- Published: Tuesday, 14 August 2012 15:34
How Does Groundwater Move?
Groundwater is not a static entity as it flows from a high hydraulic potential to low high hydraulic potential under the influence of gravity. Simply put, the water that falls on an upland area and does not directly run off the landscape will recharge the subsurface and move from that topographic high to the adjacent lower lying areas typically frequented by stream, rivers, lakes and wetlands.
The diagram provides an example of how this works. As well, the amount of time that it takes for water to move through the subsurface is highly variable and dependant on the nature of the sediments it is flowing through and the magnitude of the hydraulic potential.
In some cases, groundwater can move from an upland area, to a receiving water body in a matter of days. In other instances, it can take years, decades or even thousands to millions of years to move large distances. As such, the water that is coming out of one’s well can be older than you may think.
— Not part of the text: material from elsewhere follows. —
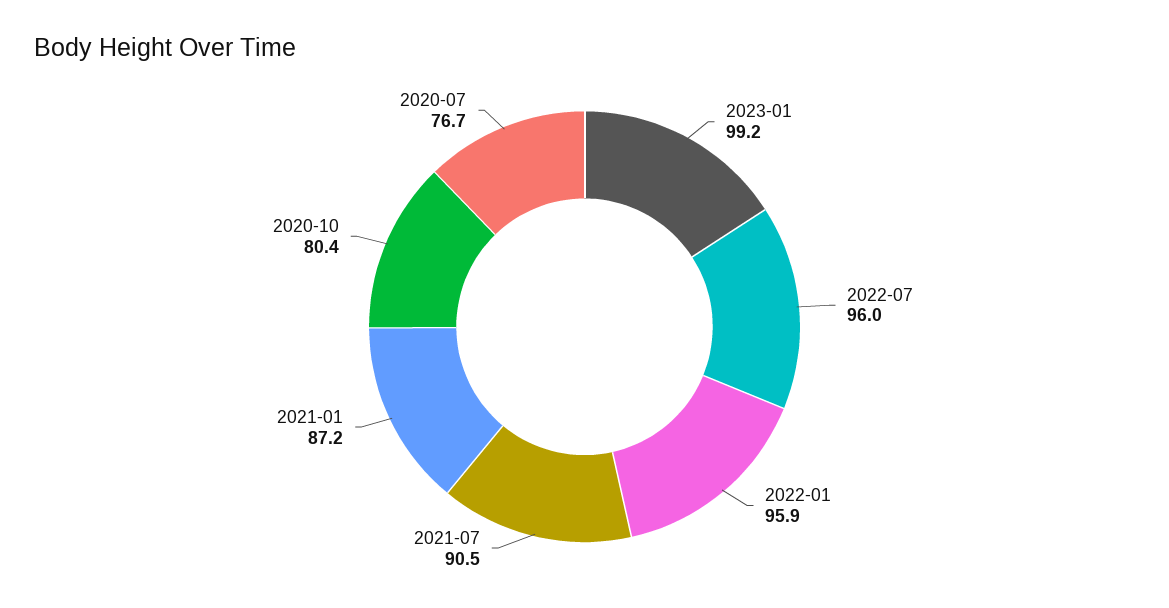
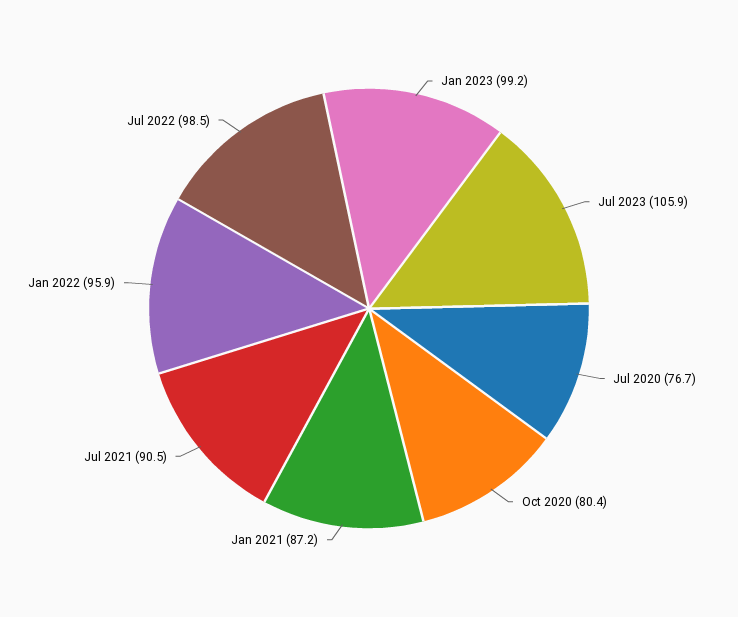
2022-07: 96 -> 98.5
Jul 2023: none -> 105.9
Because the groundwater system is dynamic and replenished annually by recharge, one can consider groundwater as a renewable resource. This does not mean that it can be exploited without having good knowledge of how much is going in, how much is coming out, and what the cumulative effects of withdrawal may be having on dependant ecosystems. Managing groundwater in a sustainable manner comes down to understanding the role it plays in the hydrologic cycle.